Vampire Weekend- Only God was above us

Spring Snow / Columbia / Sony
VÖ: 05.04.2024

Unsere Bewertung: 8/10

Eure Ø-Bewertung: 9/10

Etwas Noise wagen

Unruhige Zeiten brauchen unruhige Alben. Als sich Vampire Weekend 2019 das letzte Mal zurückmeldeten, war die Welt bereits auf dem Weg in die Scheiße, aber oh Boy, hatte die Weltgeschichte daraufhin noch einiges in petto. "Father of the bride" war damals schon in gewisser Weise chaotisch, aber auf eine liebliche, verspielte Art. Viele sprachen aufgrund der vorwiegend akustischen Schlagseite von der Folk-Platte der Band, mit "Harmony hall" oder "This life" waren zumindest jedoch noch unkomplizierte, klassische Hits dabei. Der Nachfolger "Only God was above us" wendet sich davon beinahe komplett ab. Vampire Weekend meets Noiserock, oder so – kaum eine Sekunde vergeht, in der nicht irgendetwas im Ohr quietscht, dröhnt, fiept. Die Songs wirken instabil, jeden Moment bereit, umzukippen oder zu platzen. Die Instrumente drücken scheinbar wahllos irgendwelche Knöpfe, die ständig neue Effekte durch die Tracks jagen. Und dazu wirft sich Ezra Koenig teils sogar in fatalistische Propheten-Posen: "Untrue, unkind and unnatural / How the cruel over time becomes classical."

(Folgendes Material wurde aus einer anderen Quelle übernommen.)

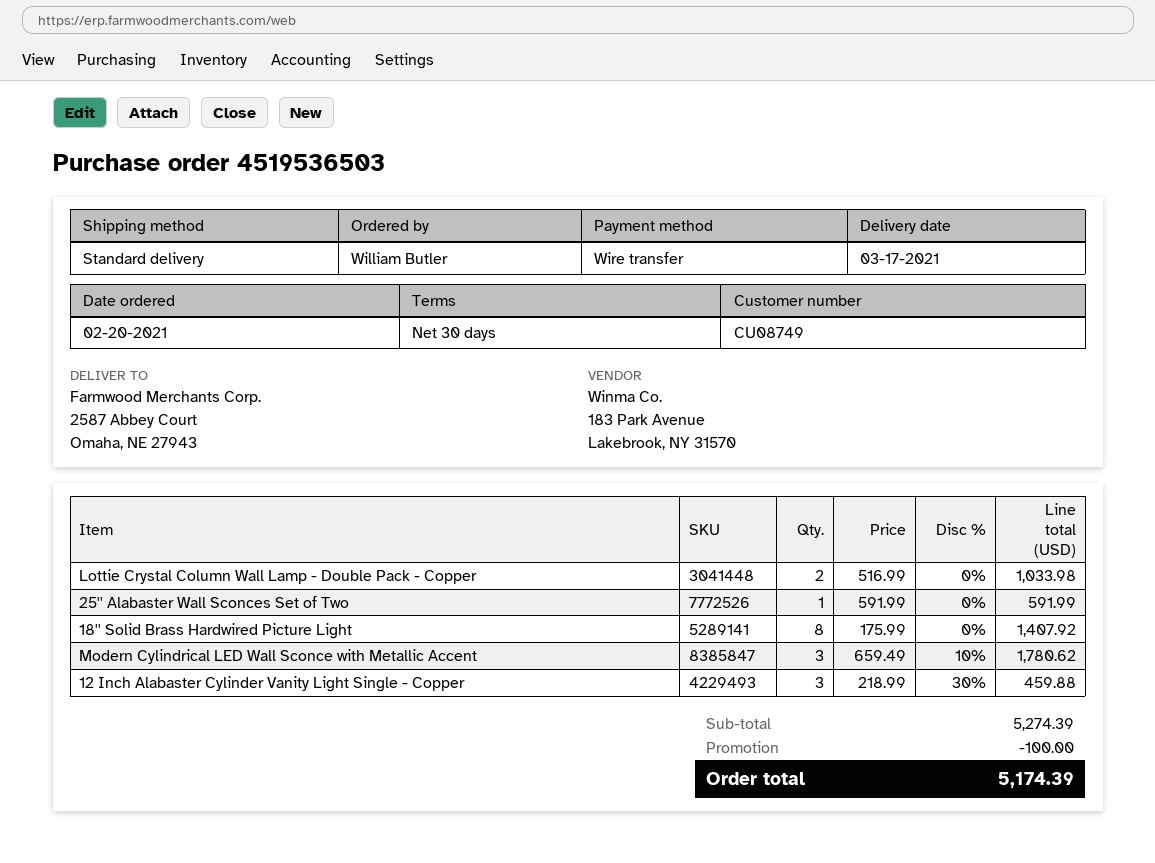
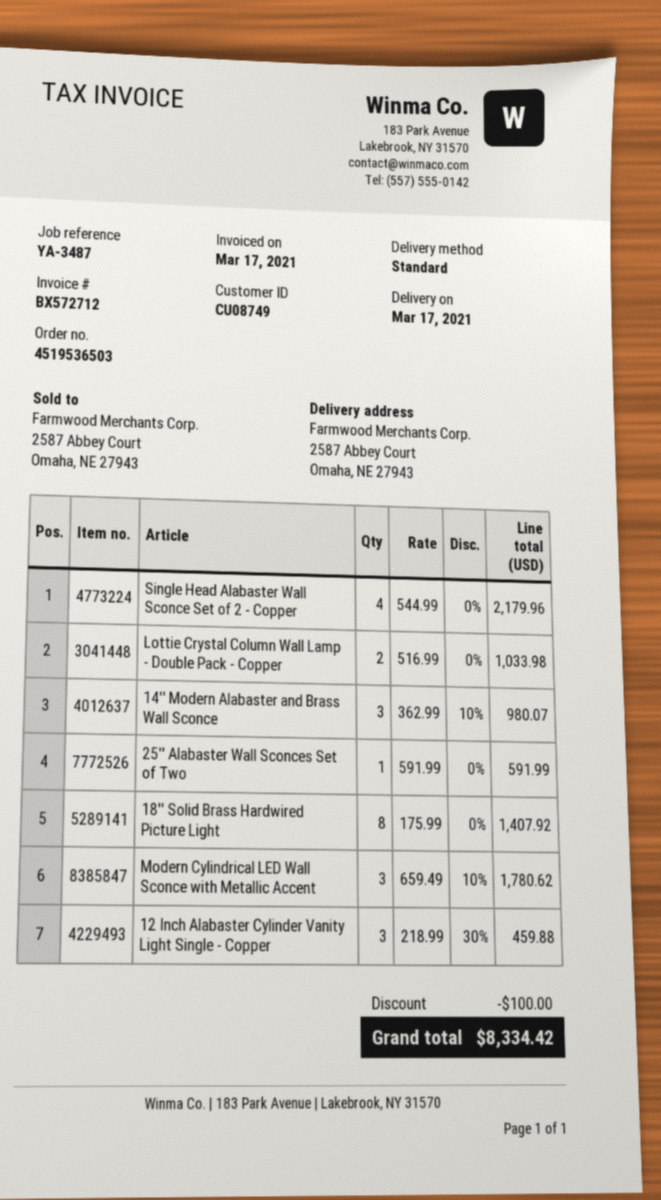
Single Head Alabaster Wall Sconce Set of 2 - Copper: none -> 4 x 544.99 = 2179.96
14'' Modern Alabaster and Brass Wall Sconce: none -> 3 x 362.99 - 10% = 980.07
total: 5174.39 -> 8334.42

Jenes "Classical" ist so das, was noch am nächsten dran ist an einer Hitsingle auf "Only God was above us", dessen Titel in typischer Found-Footage-Manier eine Schlagzeile von 1988 über das Flugzeugunglück zitiert, bei dem es einer Aloha-Airlines-Maschine das Kabinendach wegriss. Turbulenzen, Strömungabriss und dergleichen gibt es auch hier: Die Hook muss geradezu im Zaum gehalten werden, das Saxophon ist mehr "Fun house" als "Careless whisper". Und das ganze ein wahnsinnig begeisternder Kracher im wörtlichen Sinne. Vorgewarnt hat bereits der Opener "Ice cream piano", der von LoFi zu windigem Galopp und zurück morpht, und die Zuversicht gleich mit an der Haustür abgibt: "You don't want to win this war / 'Cause you don't want the peace." Das spiegelt der acht Minuten lange, in bester Bob-Dylan-beim-letzten-Song-gibt's-einfach-viele-Strophen-Manier operierende Closer wieder, dessen Titel "Hope" sich in den Lyrics als Finte entpuppt: "Your enemy's invincible / I hope you let it go." Kapitulation, oh-oh-oh.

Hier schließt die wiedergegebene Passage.